1. A method (200) for the manufacture of structures (100) by lithographic techniques comprising: creating (210) a patterned mask (110) on a substrate (120); depositing (215) an inhibition layer (130) on the patterned mask (110); removal (220) of the patterned mask (110) to provide a projected inhibition layer (130a, 130b, 130c...13Oz); depositing (225) a first self assembled monolayer (140) on the substrate (120) removal (230) of at least part of the projected inhibition layer (130a...103z) from substrate (120) to expose a pattern (120a..120z); depositing (235) a second self assembled monolayer (150) on the substrate not covered by the projected inhibition layer (120a-120z).

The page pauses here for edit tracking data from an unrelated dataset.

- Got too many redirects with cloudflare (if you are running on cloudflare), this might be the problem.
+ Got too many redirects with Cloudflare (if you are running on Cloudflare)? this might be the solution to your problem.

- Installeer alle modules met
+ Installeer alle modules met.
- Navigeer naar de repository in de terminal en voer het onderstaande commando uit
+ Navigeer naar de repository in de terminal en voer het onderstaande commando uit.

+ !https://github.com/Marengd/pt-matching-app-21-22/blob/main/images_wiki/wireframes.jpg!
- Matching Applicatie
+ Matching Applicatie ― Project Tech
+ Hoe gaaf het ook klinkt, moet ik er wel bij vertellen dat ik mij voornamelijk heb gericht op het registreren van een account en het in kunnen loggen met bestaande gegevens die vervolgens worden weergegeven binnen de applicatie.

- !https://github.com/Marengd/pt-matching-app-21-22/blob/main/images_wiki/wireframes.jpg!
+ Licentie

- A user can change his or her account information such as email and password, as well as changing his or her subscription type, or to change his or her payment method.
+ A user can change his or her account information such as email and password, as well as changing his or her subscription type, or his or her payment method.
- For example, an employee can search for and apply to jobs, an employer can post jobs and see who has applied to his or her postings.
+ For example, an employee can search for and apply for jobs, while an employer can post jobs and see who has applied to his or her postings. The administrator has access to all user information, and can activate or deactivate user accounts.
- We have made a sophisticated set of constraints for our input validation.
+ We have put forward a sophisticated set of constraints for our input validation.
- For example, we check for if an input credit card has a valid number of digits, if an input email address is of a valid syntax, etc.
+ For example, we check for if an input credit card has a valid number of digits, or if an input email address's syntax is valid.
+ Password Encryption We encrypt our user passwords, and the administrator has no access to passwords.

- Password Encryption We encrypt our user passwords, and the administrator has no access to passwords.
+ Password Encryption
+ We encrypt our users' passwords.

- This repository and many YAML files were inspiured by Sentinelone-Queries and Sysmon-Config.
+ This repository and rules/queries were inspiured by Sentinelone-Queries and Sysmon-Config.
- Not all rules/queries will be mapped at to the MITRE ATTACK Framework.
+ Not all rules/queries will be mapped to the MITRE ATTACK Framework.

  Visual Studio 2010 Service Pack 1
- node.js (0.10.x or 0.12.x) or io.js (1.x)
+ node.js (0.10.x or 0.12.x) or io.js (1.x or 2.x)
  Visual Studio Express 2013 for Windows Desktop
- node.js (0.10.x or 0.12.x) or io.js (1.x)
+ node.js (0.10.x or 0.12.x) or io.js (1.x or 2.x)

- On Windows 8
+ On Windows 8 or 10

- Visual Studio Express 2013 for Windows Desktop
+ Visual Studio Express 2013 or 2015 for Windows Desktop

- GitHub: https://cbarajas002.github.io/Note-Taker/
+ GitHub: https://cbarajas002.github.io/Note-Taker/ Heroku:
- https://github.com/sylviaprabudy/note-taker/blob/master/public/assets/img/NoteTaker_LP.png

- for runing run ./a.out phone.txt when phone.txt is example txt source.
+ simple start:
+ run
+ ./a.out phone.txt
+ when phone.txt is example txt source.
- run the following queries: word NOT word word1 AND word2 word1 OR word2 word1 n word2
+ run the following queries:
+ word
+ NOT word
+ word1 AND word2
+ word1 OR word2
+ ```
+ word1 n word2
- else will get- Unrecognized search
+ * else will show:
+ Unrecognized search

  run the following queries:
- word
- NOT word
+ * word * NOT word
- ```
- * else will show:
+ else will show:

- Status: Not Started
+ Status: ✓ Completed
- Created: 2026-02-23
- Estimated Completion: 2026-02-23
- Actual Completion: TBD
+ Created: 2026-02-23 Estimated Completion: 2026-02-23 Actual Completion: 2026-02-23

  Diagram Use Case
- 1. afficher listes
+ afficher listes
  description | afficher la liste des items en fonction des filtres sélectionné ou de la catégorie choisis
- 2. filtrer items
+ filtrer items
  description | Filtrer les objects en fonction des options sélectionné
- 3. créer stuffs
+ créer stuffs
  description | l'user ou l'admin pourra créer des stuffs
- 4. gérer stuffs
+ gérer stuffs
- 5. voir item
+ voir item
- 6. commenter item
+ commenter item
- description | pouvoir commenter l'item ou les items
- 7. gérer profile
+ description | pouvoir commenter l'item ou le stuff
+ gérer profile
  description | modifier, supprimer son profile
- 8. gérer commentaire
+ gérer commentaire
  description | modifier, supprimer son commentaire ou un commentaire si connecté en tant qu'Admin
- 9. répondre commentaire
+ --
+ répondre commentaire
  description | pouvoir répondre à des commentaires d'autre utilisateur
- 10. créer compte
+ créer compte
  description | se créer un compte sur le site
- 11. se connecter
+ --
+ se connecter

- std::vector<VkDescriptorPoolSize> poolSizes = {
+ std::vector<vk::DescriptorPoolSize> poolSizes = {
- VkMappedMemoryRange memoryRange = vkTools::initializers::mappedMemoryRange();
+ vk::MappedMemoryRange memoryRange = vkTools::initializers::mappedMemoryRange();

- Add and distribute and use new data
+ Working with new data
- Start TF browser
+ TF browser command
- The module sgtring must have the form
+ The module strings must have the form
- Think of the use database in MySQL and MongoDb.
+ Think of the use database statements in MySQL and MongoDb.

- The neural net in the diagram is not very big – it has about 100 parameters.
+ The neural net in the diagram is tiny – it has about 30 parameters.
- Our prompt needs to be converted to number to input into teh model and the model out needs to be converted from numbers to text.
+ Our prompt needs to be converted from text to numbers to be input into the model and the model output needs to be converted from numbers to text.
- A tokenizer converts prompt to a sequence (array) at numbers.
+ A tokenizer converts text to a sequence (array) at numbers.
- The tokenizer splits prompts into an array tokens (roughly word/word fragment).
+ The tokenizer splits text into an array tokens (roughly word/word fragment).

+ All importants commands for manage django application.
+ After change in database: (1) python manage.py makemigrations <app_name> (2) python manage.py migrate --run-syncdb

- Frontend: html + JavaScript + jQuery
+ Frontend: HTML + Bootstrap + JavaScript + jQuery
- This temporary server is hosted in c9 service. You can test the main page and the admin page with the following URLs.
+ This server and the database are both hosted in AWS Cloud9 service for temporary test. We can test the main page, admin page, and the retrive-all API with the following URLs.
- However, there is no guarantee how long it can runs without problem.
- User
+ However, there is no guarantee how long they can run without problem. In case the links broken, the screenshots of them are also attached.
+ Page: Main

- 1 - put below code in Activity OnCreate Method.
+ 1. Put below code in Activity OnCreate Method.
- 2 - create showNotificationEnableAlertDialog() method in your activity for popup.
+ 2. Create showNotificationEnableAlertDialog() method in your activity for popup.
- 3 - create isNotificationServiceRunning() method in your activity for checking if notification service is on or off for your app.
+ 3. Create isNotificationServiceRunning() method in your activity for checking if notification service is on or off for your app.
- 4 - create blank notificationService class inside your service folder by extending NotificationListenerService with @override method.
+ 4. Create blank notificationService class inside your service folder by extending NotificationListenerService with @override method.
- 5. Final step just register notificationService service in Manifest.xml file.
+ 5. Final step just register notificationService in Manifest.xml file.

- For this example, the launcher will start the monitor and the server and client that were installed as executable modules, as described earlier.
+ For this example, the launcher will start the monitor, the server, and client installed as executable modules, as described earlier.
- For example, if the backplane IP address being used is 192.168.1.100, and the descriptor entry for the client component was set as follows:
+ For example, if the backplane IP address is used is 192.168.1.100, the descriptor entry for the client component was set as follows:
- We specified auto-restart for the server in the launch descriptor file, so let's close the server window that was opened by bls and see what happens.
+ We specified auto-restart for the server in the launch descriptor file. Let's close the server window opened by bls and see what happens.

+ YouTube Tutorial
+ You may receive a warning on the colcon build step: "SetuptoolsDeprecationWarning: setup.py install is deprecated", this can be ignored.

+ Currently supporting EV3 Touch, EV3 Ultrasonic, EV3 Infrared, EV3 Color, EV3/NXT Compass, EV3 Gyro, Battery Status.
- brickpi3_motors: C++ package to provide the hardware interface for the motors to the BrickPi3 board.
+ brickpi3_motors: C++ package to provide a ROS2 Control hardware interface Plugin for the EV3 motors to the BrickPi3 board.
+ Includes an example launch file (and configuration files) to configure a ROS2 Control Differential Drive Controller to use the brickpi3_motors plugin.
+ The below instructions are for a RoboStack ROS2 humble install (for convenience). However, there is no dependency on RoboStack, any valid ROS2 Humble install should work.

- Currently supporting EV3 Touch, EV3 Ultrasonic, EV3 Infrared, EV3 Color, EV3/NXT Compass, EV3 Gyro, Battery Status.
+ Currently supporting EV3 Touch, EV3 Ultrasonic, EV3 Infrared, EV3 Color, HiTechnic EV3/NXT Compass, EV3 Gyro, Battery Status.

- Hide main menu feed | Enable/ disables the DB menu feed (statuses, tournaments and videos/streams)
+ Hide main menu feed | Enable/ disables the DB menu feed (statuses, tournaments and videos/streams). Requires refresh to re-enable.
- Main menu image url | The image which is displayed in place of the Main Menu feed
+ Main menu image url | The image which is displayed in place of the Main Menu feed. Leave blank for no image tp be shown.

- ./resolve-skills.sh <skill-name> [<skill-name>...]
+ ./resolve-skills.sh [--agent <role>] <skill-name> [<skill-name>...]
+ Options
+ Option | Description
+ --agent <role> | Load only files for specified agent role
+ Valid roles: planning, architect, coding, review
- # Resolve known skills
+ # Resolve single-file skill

2. The method (200) according to claim 1, wherein the patterned mask (110) is created by transferring latex spheres (105) to the substrate (120).

3. The method (200) according to any one of the above claims, wherein the substrate (120) is selected from a group consisting of glass, silica, silicon dioxide, mica, quartz, aluminium oxide, titanium oxide or other metal oxide, indium tin oxide and

-OH terminated polymer substrate.

4. The method (200) according to any one of the above claims, wherein the inhibition layer (130) is deposited by physical vapour deposition.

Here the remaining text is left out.